Perhaps I am pressing it a bit with my first indicator, but the godlessness of present-day society, its pride, condemns it as surely as was Nineveh doomed if it had not turned to God in response to the preaching of Jonah. God demanded and received through the preaching of Jonah the repentance of a whole society from greatest to least. There is a general tendency to dismiss such as apocalyptic, when in point of fact it is kerygmatic, it is foundational: "Now after John was arrested, Jesus came to Galilee, proclaiming the good news of God, and saying, 'The time is fulfilled, and the kingdom of God has come near; repent, and believe in the good news.'” [Mark 1:14-15] Society cannot live and prosper other than with and under God.
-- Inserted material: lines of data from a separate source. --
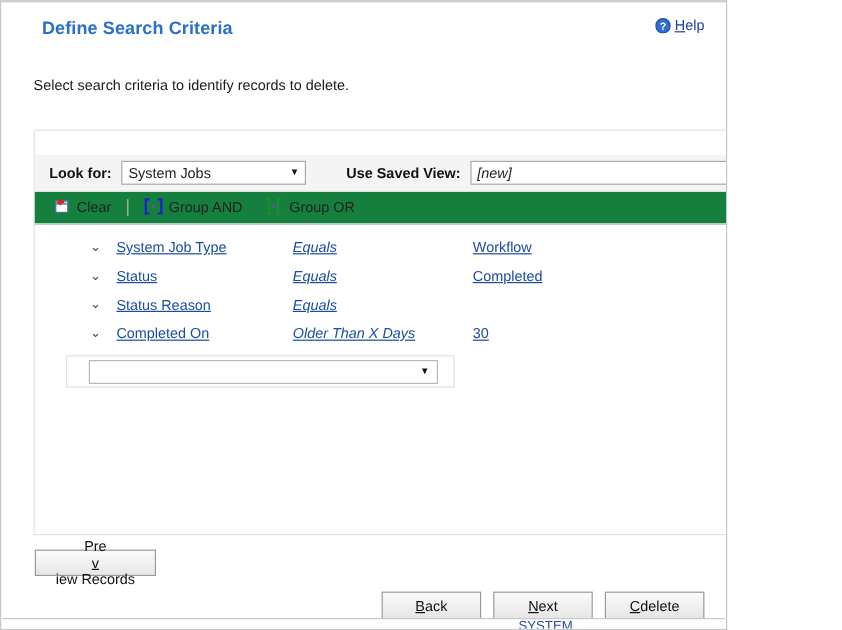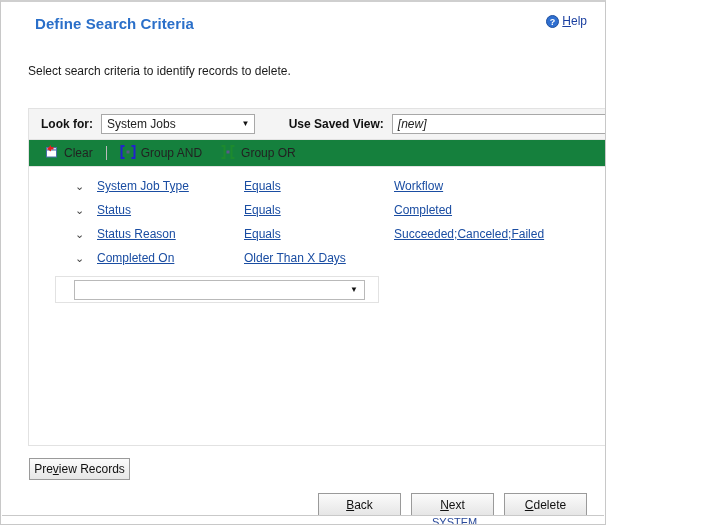--- a/index.html
+++ b/index.html
@@ -73,20 +73,21 @@
     background: #ffffff;
   }
   .panel-header {
     height: 31px;
     background: #f4f4f4;
     border-bottom: 1px solid #e2e2e2;
     display: flex;
     align-items: center;
     padding-left: 12px;
     box-sizing: border-box;
+    margin-top: 20px;
   }
   .lbl-bold {
     font-weight: bold;
     font-size: 12px;
     color: #111;
     white-space: nowrap;
   }
   .combo {
     box-sizing: border-box;
     height: 20px;
@@ -153,21 +154,21 @@
   .chev {
     width: 22px;
     margin-left: 46px;
     color: #444;
     font-size: 11px;
     line-height: 1;
     cursor: pointer;
     text-align: left;
   }
   .col-field { width: 147px; }
-  .col-op    { width: 150px; }
+  .col-op    { width: 150px; font-style: italic; }
   .col-val   { width: 210px; }
   .link {
     color: #1a4da2;
     text-decoration: underline;
     cursor: pointer;
     font-size: 12px;
   }
 
   
   .newrow-wrap {
@@ -200,20 +201,21 @@
     justify-content: center;
     cursor: default;
   }
   .btn .acc { text-decoration: underline; }
   #preview-btn {
     position: absolute;
     left: 28px;
     top: 456px;
     width: 101px;
     height: 22px;
+    flex-direction: column;
   }
   .footer-btns {
     position: absolute;
     right: 18px;
     top: 491px;
     display: flex;
     gap: 10px;
   }
   .footer-btns .btn { width: 83px; height: 23px; }
 
@@ -324,27 +326,27 @@
         <span class="chev">⌄</span>
         <span class="col-field"><span class="link">Status</span></span>
         <span class="col-op"><span class="link">Equals</span></span>
         <span class="col-val"><span class="link">Completed</span></span>
       </div>
 
       <div class="crit-row">
         <span class="chev">⌄</span>
         <span class="col-field"><span class="link">Status Reason</span></span>
         <span class="col-op"><span class="link">Equals</span></span>
-        <span class="col-val"><span class="link">Succeeded;Canceled;Failed</span></span>
       </div>
 
       <div class="crit-row">
         <span class="chev">⌄</span>
         <span class="col-field"><span class="link">Completed On</span></span>
         <span class="col-op"><span class="link">Older Than X Days</span></span>
+        <span class="col-val"><span class="link">30</span></span>
       </div>
 
       <div class="newrow-wrap">
         <div class="combo" id="newrow-combo">
           <span title=""></span>
           <span class="arrow">▼</span>
         </div>
       </div>
 
     </div>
In terms of the second indicator, I have the impression that at least since last October we, within the Catholic Church, are witnessing and even caught up in a great tug-of-war. With a certain fury, it would seem that the iconoclasm of the '60's and '70's of the last century is making a return, attempting to throw us back into the ambiguity of times which drove the weak of heart out of the fray and away from a Church which neither shepherded nor cared for them. Maybe it is neo-pagan relativism in society pressing home its claims, but I fear rather that hardened hearts within, many in high places, are resisting God's call to Jonah to go and preach at His bidding for the sake of the salvation of that proud city. The storm has caught up with Jonah in his flight from the face of God. We pray he may soon be cast overboard and from the depths, through his own prayer and repentance, be restored to his prophetic mission by God, in His love for His stiff-necked people. 'The time is fulfilled, and the kingdom of God has come near; repent, and believe in the good news.'

May we be spared! May the preaching of Jonah resound within the proud city and may people change for the sake of their own salvation and for the sake of the life of the world!